● GOAL OF THE EXERCISE
If a line of the records holds the word "rsyslog", copy it out.

● DATASET CONTENT
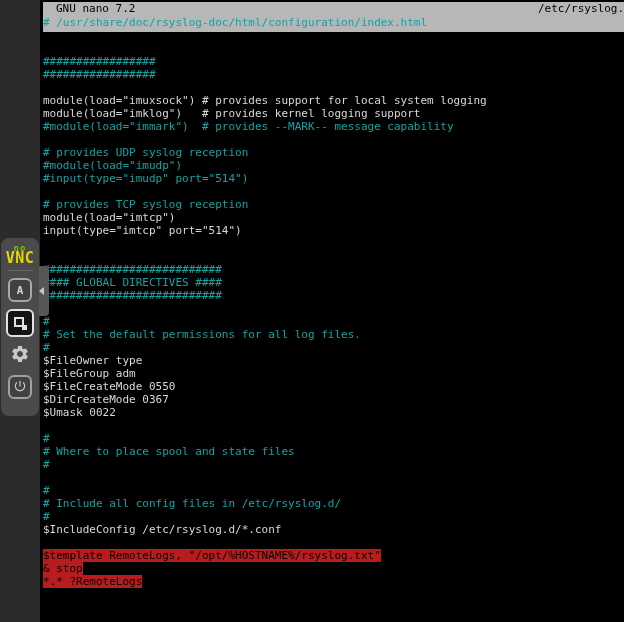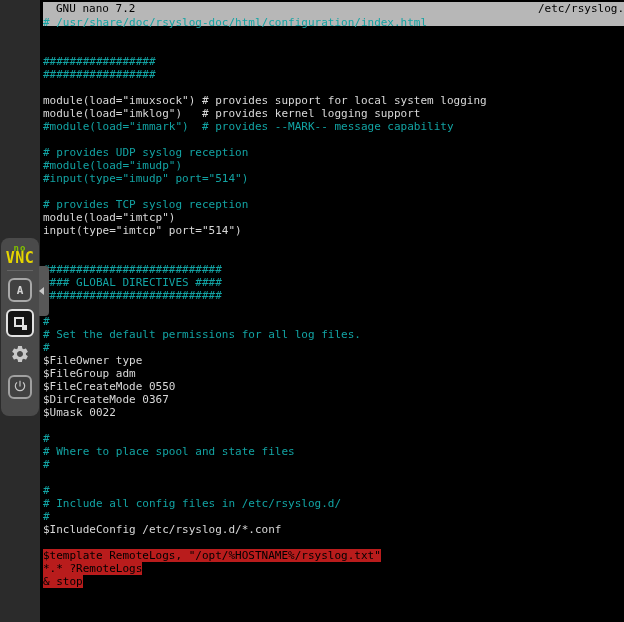--- a/index.html
+++ b/index.html
@@ -12,7 +12,7 @@
 
   
   .titlebar {
-    position:absolute; left:43px; right:0; top:2px; height:24px;
+    position:absolute; left:43px; right:0; top:2px; height:30px;
     background:#b7b7b7; color:#000; font-size:11px; line-height:13px;
     display:flex; justify-content:space-between; white-space:pre; overflow:hidden;
   }

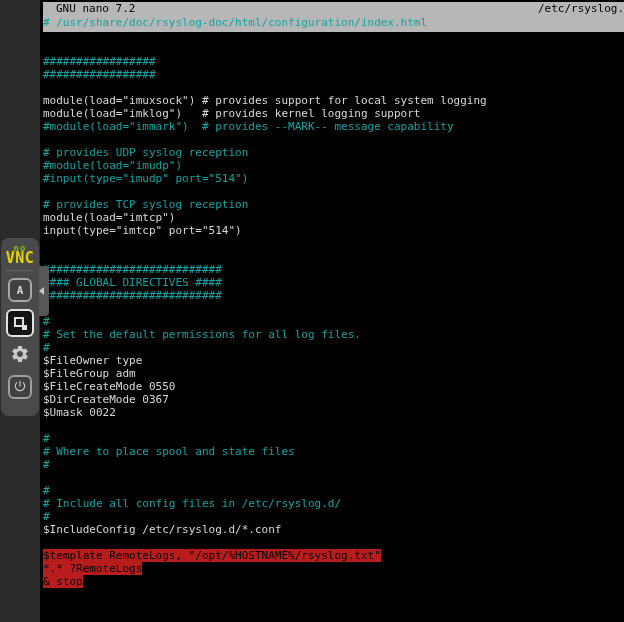--- a/index.html
+++ b/index.html
@@ -123,8 +123,8 @@
       <div class="line"><span>$IncludeConfig /etc/rsyslog.d/*.conf</span></div>
       <div class="line"><span></span></div>
       <div class="line sel"><span>$template RemoteLogs, "/opt/%HOSTNAME%/rsyslog.txt"</span></div>
+      <div class="line sel"><span>&amp; stop</span></div>
       <div class="line sel"><span>*.* ?RemoteLogs</span></div>
-      <div class="line sel"><span>&amp; stop</span></div>
     </div>
 </div>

● RESULT BELOW
       <div class="line"><span>$IncludeConfig /etc/rsyslog.d/*.conf</span></div>
       <div class="line sel"><span>$template RemoteLogs, "/opt/%HOSTNAME%/rsyslog.txt"</span></div>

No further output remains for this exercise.